Task directions.
Repeat, exactly and with no pictures, the lines that run from the beginning of the entries through the line containing "display:flex; align-items:flex-end; padding:0".

START Stored data

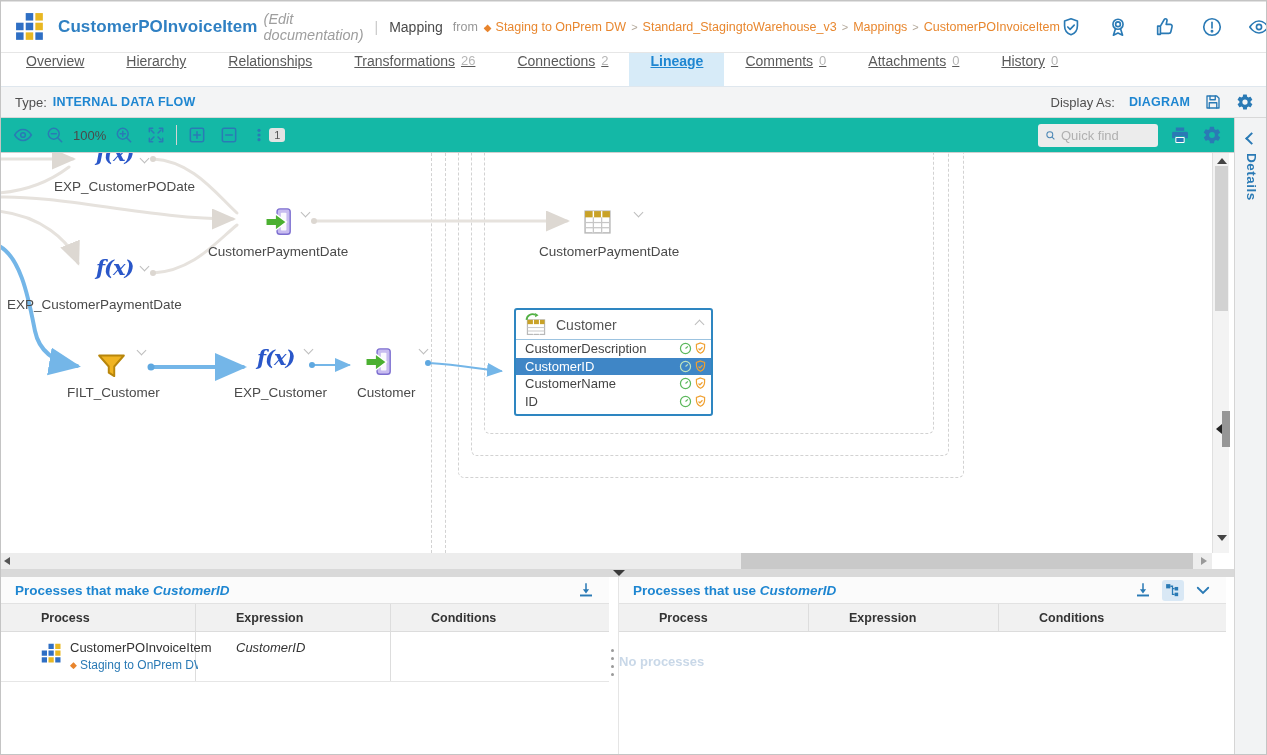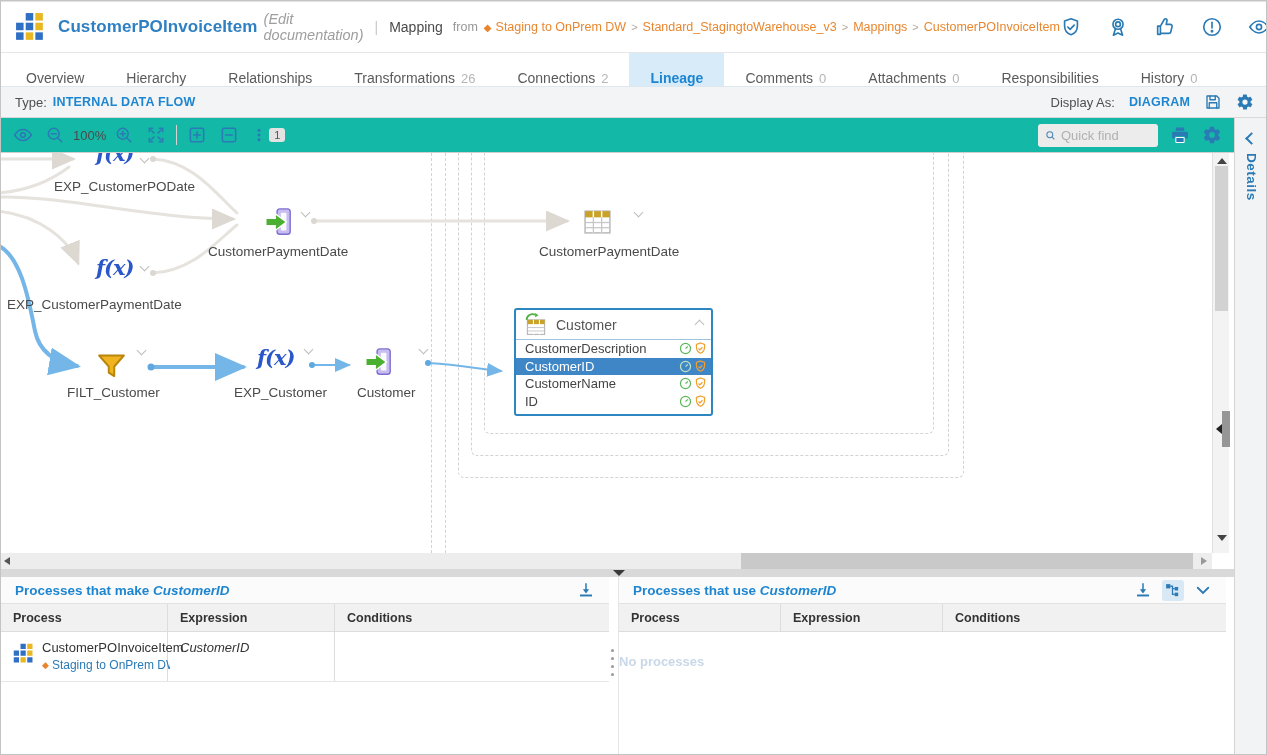--- a/index.html
+++ b/index.html
@@ -28,7 +28,7 @@
   
   .tabs { position:absolute; top:52px; left:0; width:1267px; height:34px; display:flex;
           align-items:stretch; padding-left:4px; border-bottom:1px solid #dfe7ee; background:#fff; }
-  .tab { display:flex; align-items:flex-end; padding:0 21px; font-size:14px; color:#5a5a5a; cursor:pointer; }
+  .tab { display:flex; align-items:flex-start; padding:0 21px; font-size:14px; color:#5a5a5a; cursor:pointer;text-decoration:underline; }
   .tab .cnt { margin-left:6px; color:#b5b5b5; font-size:13px; }
   .tab .cnt:empty { display:none; }
   .tab.active { background:#d7ebf8; color:#1e86d1; font-weight:700; }

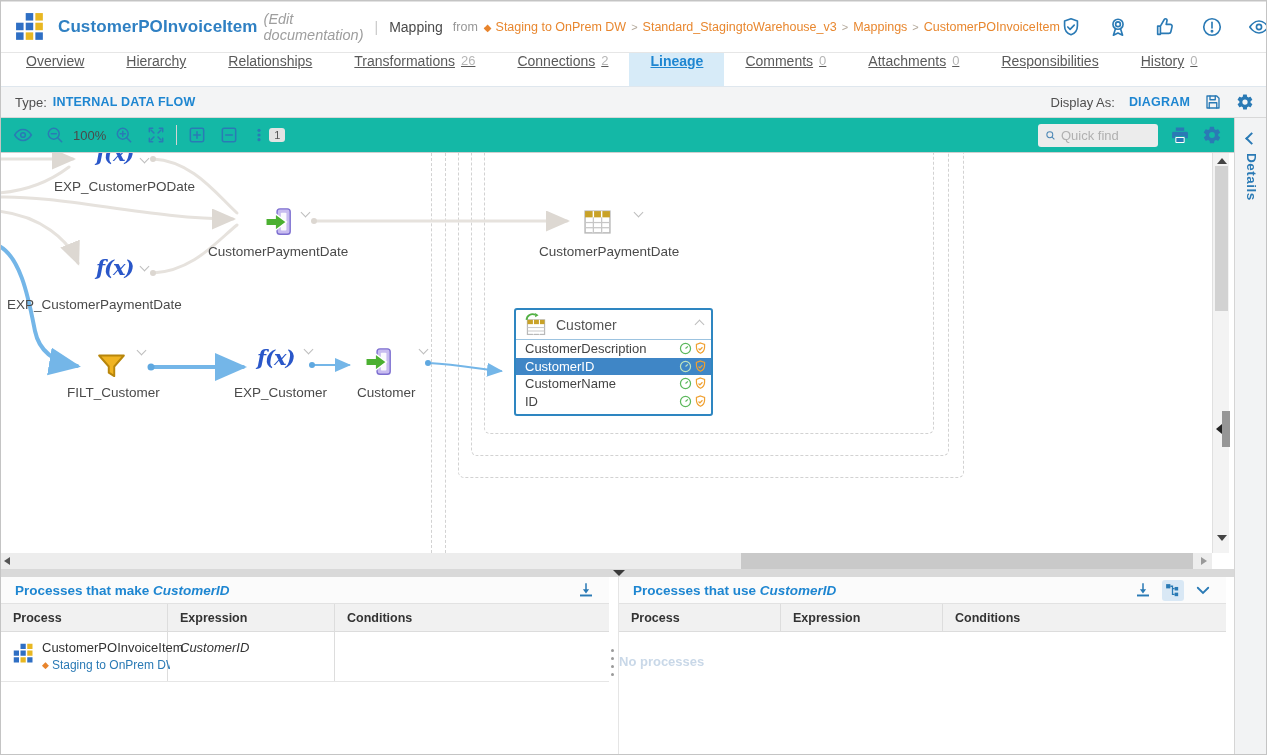--- a/index.html
+++ b/index.html
@@ -226,9 +226,6 @@
     <div class="tab">
         <span>Attachments</span>
         <span class="cnt">0</span>
-      </div>
-    <div class="tab">
-        <span>Responsibilities</span>
       </div>
     <div class="tab">
         <span>History</span>

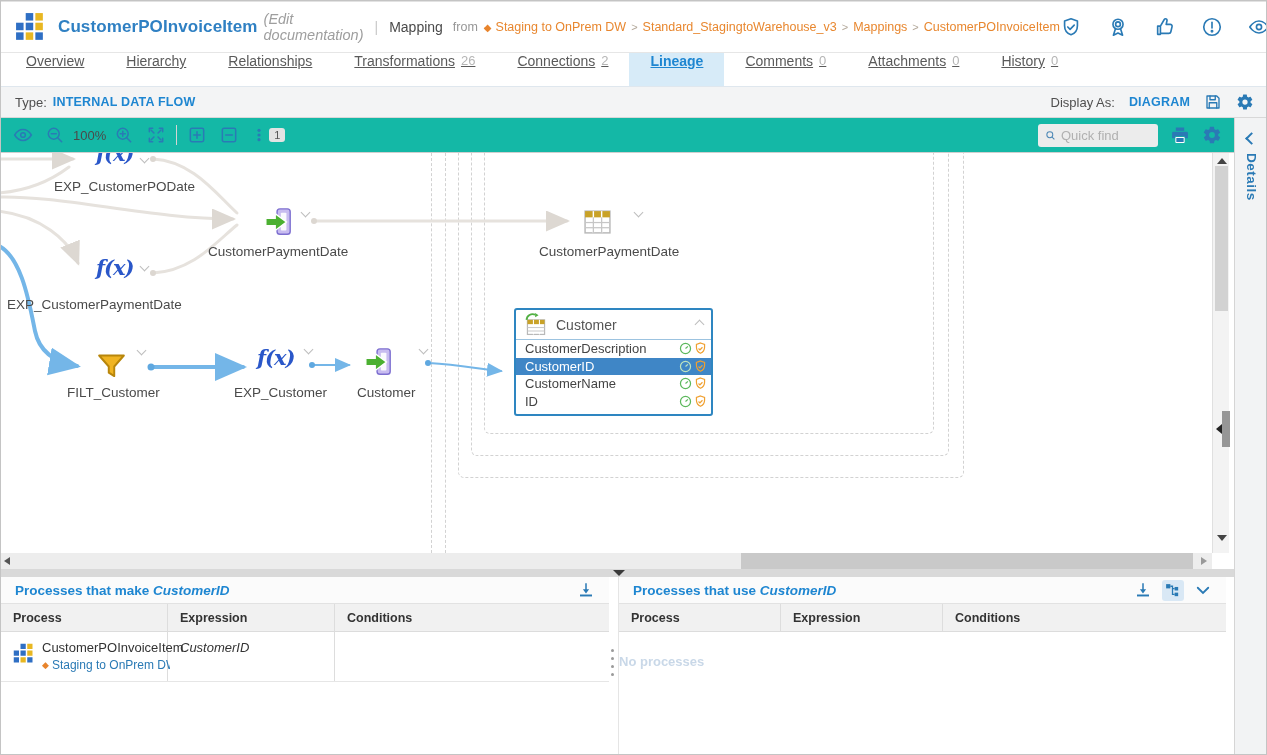--- a/index.html
+++ b/index.html
@@ -111,7 +111,7 @@
   .ptitle-icons .icn-box { background:#d9e8f5; border-radius:3px; padding:2px; width:22px; height:21px; }
   .thead { display:flex; height:28px; background:#f1f1f1; border-bottom:1px solid #dcdcdc;
            align-items:center; font-weight:700; font-size:12.5px; color:#333; }
-  .thead .c, .trow .c { padding:0 12px; height:100%; display:flex; align-items:center; border-right:1px solid #ddd; }
+  .thead .c, .trow .c { padding:0 12px; height:100%; display:flex; align-items:center; border-right:1px solid #ddd;margin-left:28px; }
   .thead .c:last-child, .trow .c:last-child { border-right:none; }
   .c.cp { width:167px; flex:none; } .c.ce { width:167px; flex:none; } .c.cc { flex:1; }
   .bpanel.right .c.cp { width:162px; } .bpanel.right .c.ce { width:162px; }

END Stored data

Output of the exercise.
--- a/index.html
+++ b/index.html
@@ -28,7 +28,7 @@
   
   .tabs { position:absolute; top:52px; left:0; width:1267px; height:34px; display:flex;
           align-items:stretch; padding-left:4px; border-bottom:1px solid #dfe7ee; background:#fff; }
-  .tab { display:flex; align-items:flex-end; padding:0 21px; font-size:14px; color:#5a5a5a; cursor:pointer; }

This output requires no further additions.